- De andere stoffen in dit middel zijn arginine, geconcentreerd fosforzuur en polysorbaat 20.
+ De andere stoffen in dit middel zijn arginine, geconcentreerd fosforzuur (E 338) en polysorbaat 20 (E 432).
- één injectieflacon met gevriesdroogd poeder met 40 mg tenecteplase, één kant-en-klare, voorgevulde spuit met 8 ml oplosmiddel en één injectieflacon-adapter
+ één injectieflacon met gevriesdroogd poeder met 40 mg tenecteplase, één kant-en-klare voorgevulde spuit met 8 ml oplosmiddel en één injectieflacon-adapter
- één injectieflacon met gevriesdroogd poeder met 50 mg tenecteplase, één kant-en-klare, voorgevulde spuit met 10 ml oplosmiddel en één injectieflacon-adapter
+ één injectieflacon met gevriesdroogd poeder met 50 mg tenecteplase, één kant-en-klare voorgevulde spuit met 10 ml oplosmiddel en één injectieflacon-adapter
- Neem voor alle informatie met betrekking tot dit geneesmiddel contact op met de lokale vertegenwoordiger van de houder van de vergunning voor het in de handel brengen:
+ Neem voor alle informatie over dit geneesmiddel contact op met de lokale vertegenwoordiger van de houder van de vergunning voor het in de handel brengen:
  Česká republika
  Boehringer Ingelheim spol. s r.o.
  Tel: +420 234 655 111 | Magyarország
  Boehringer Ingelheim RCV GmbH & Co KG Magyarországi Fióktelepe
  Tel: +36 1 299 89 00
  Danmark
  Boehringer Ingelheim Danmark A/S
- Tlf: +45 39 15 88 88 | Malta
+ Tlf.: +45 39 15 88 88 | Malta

- - -

PROBLEM STATEMENT:
Every line above should be duplicated exactly as it stands.

ANSWER TO THE EXERCISE:
- De andere stoffen in dit middel zijn arginine, geconcentreerd fosforzuur en polysorbaat 20.
+ De andere stoffen in dit middel zijn arginine, geconcentreerd fosforzuur (E 338) en polysorbaat 20 (E 432).
- één injectieflacon met gevriesdroogd poeder met 40 mg tenecteplase, één kant-en-klare, voorgevulde spuit met 8 ml oplosmiddel en één injectieflacon-adapter
+ één injectieflacon met gevriesdroogd poeder met 40 mg tenecteplase, één kant-en-klare voorgevulde spuit met 8 ml oplosmiddel en één injectieflacon-adapter
- één injectieflacon met gevriesdroogd poeder met 50 mg tenecteplase, één kant-en-klare, voorgevulde spuit met 10 ml oplosmiddel en één injectieflacon-adapter
+ één injectieflacon met gevriesdroogd poeder met 50 mg tenecteplase, één kant-en-klare voorgevulde spuit met 10 ml oplosmiddel en één injectieflacon-adapter
- Neem voor alle informatie met betrekking tot dit geneesmiddel contact op met de lokale vertegenwoordiger van de houder van de vergunning voor het in de handel brengen:
+ Neem voor alle informatie over dit geneesmiddel contact op met de lokale vertegenwoordiger van de houder van de vergunning voor het in de handel brengen:
  Česká republika
  Boehringer Ingelheim spol. s r.o.
  Tel: +420 234 655 111 | Magyarország
  Boehringer Ingelheim RCV GmbH & Co KG Magyarországi Fióktelepe
  Tel: +36 1 299 89 00
  Danmark
  Boehringer Ingelheim Danmark A/S
- Tlf: +45 39 15 88 88 | Malta
+ Tlf.: +45 39 15 88 88 | Malta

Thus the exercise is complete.